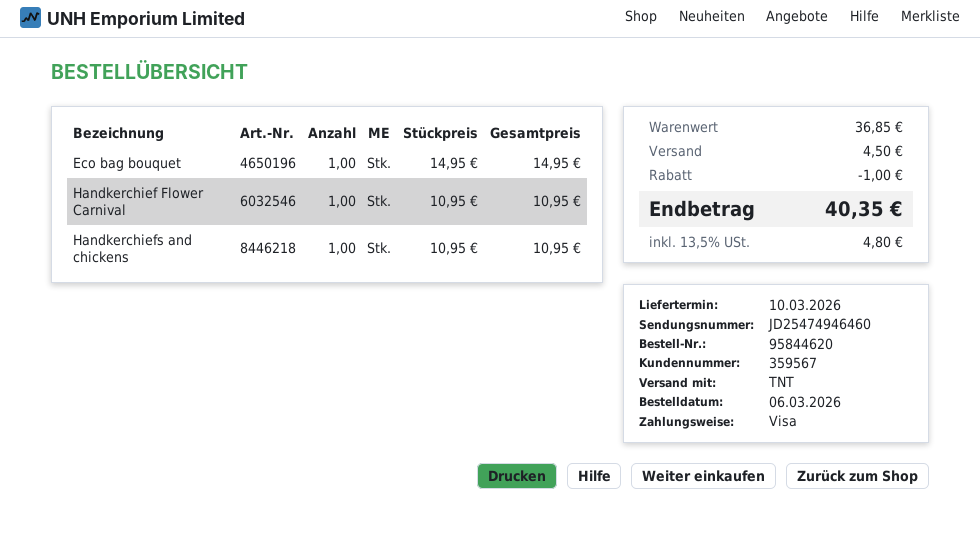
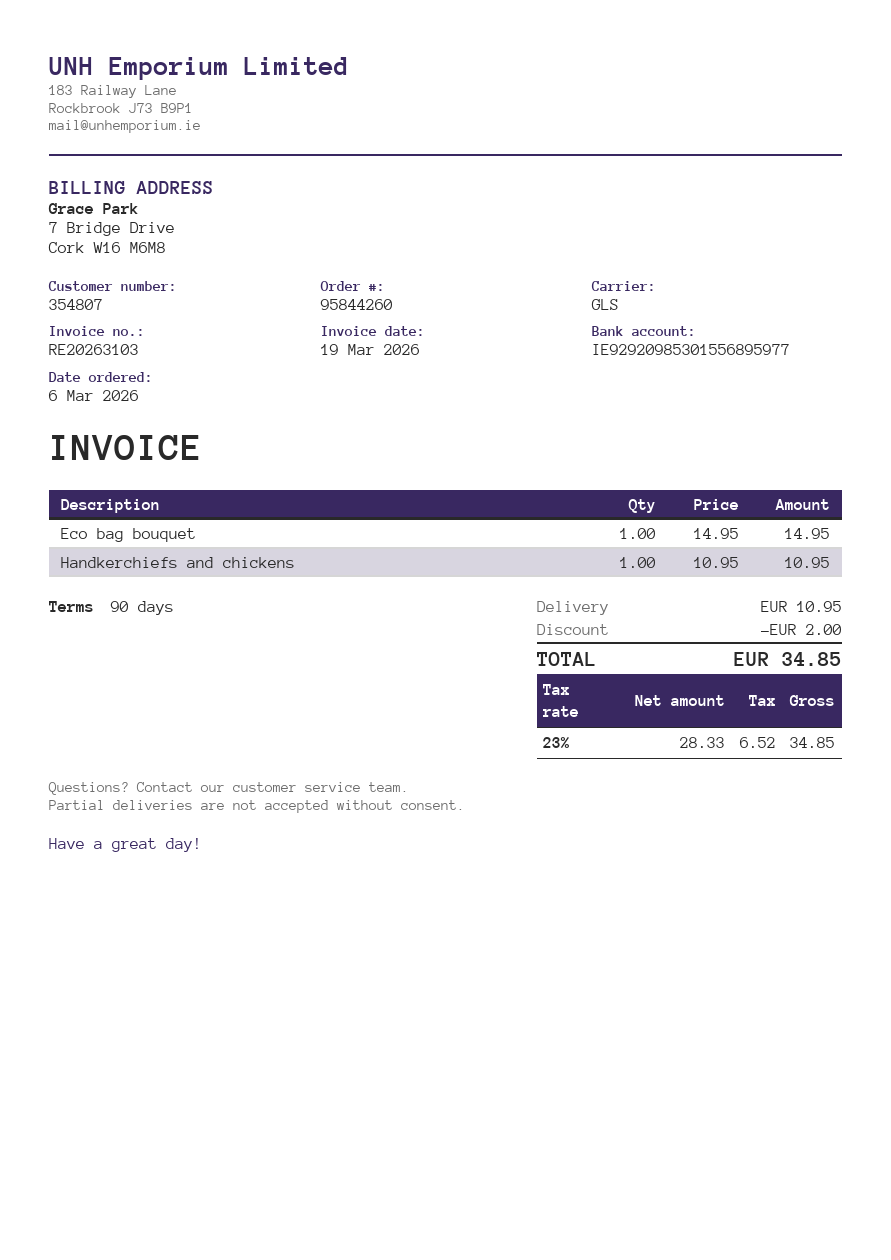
order number: 95844620 -> 95844260
customer number: 359567 -> 354807
shipping method: TNT -> GLS
Handkerchief Flower Carnival: 1 x 10.95 = 10.95 -> none
discount: 1.00 -> 2.00
shipping: 4.50 -> 10.95
tax: 13.5% = 4.80 -> 23% = 6.52
total: 40.35 -> 34.85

---------------

Brief - Would you please repeat all the data word for word, but without the pictures?

Exercise solution -
order number: 95844620 -> 95844260
customer number: 359567 -> 354807
shipping method: TNT -> GLS
Handkerchief Flower Carnival: 1 x 10.95 = 10.95 -> none
discount: 1.00 -> 2.00
shipping: 4.50 -> 10.95
tax: 13.5% = 4.80 -> 23% = 6.52
total: 40.35 -> 34.85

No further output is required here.